Um  dia  aproximou‐se  da  pessoa  por  quem  se  enamorou  pensando  que  tinha  lãs 
moedas e também lhe disse: 

‐  Durante  muito  tempo  tive  um  problema  de  visão  e  agora  que  vejo  claro  te  digo: 
«Sinto muito! Foi demais o que esperei. Foram demasiadas minhas expectativas e sei 
que isto foi uma carga demasiado grande para ti e agora o assumo. Me dou conta e te 
libero.  Assim,  o  amor  que  nós  tivemos  pode  seguir  fluindo.  Obrigada.  Agora  tenho 
minhas próprias moedas». 

Um outro dia vai a seus filhos e lhes diz: 

‐ Podem tomar todas as moedas de mim, porque sou rico e completo. Agora já tomei as 
moedas de meus pais.  

Então os filhos se tranqüilizam e fazem‐se pequenos em respeito a ele e estão livres 
para seguirem seus próprios caminhos, tomando suas próprias moedas. 

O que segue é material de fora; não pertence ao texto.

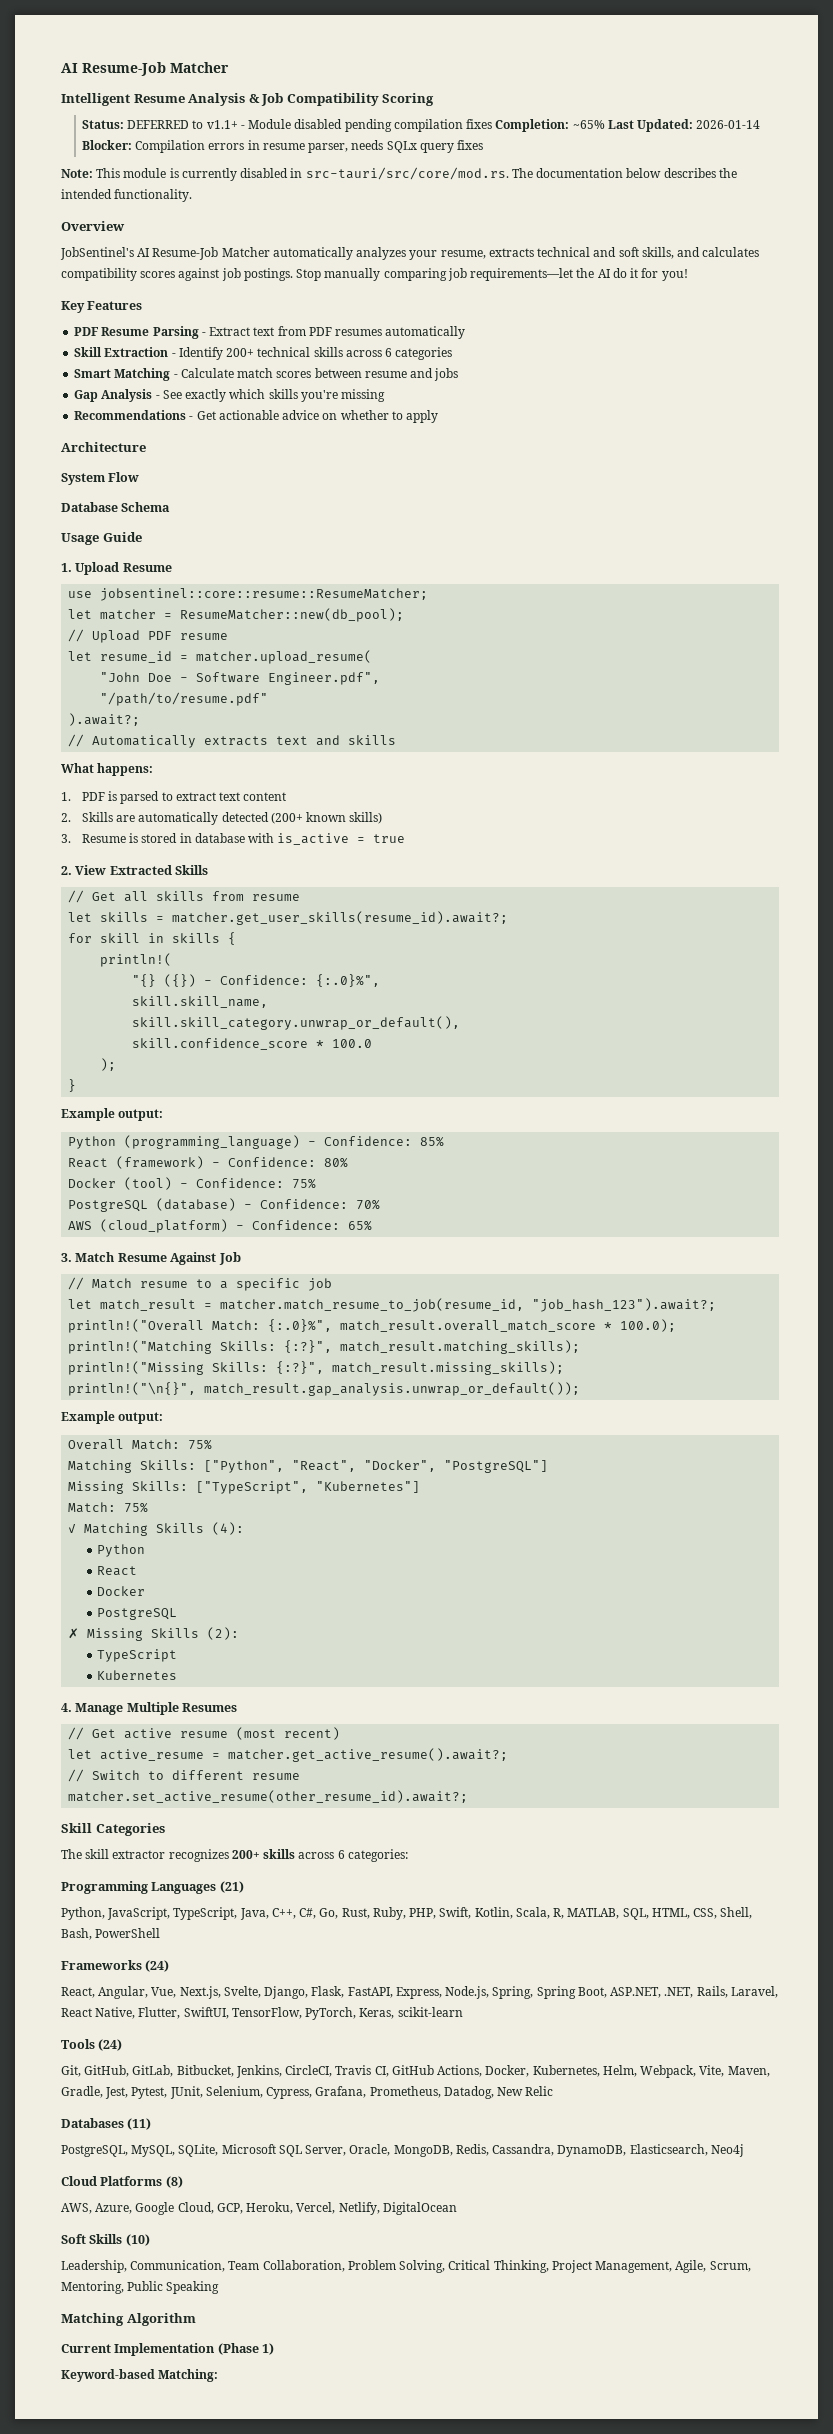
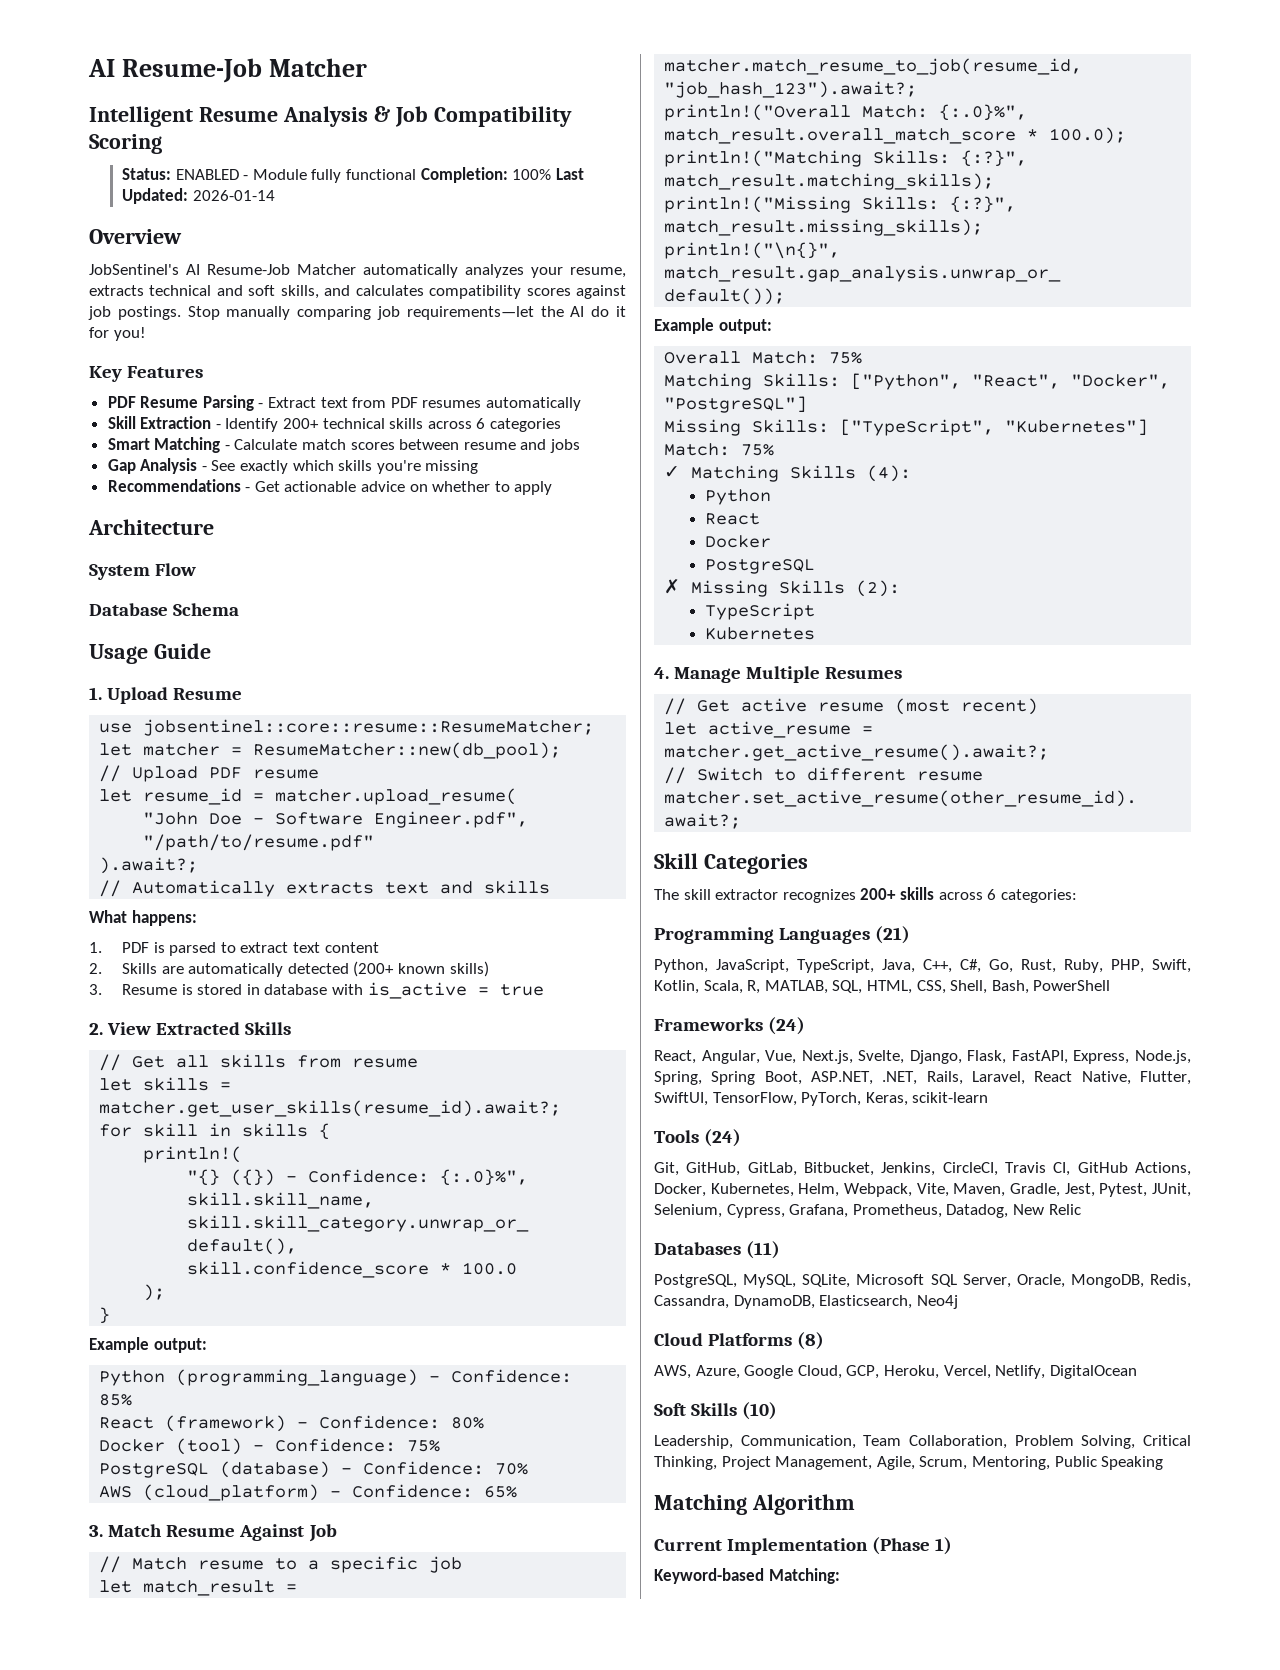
- Status: DEFERRED to v1.1+ - Module disabled pending compilation fixes Completion: ~65% Last Updated: 2026-01-14 Blocker: Compilation errors in resume parser, needs SQLx query fixes
- Note: This module is currently disabled in src-tauri/src/core/mod.rs. The documentation below describes the intended functionality.
+ Status: ENABLED - Module fully functional Completion: 100% Last Updated: 2026-01-14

Ao final de seu caminho se senta e olha mais além ainda. Faz uma revista à vida vivida, 
ao amado e ao sofrido, ao construído e ao maltratado. A tudo e a todos logra dar um 
bom lugar em sua alma. Acolhe‐os com doçura e pensa: 

‐ Tudo na vida tem seu momento: o momento de chegar, o momento de permanecer e 
o momento de partir. Uma metade da vida é para subir a montanha e gritar aos quatro 
ventos: «Existo». E a outra metade é para a descida até o luminoso nada, onde tudo é 
desapegar‐se, alegrar‐se e celebrar. 

A vida tem seus assuntos e seus ritmos sem deixar de ser o sonho que sonhamos.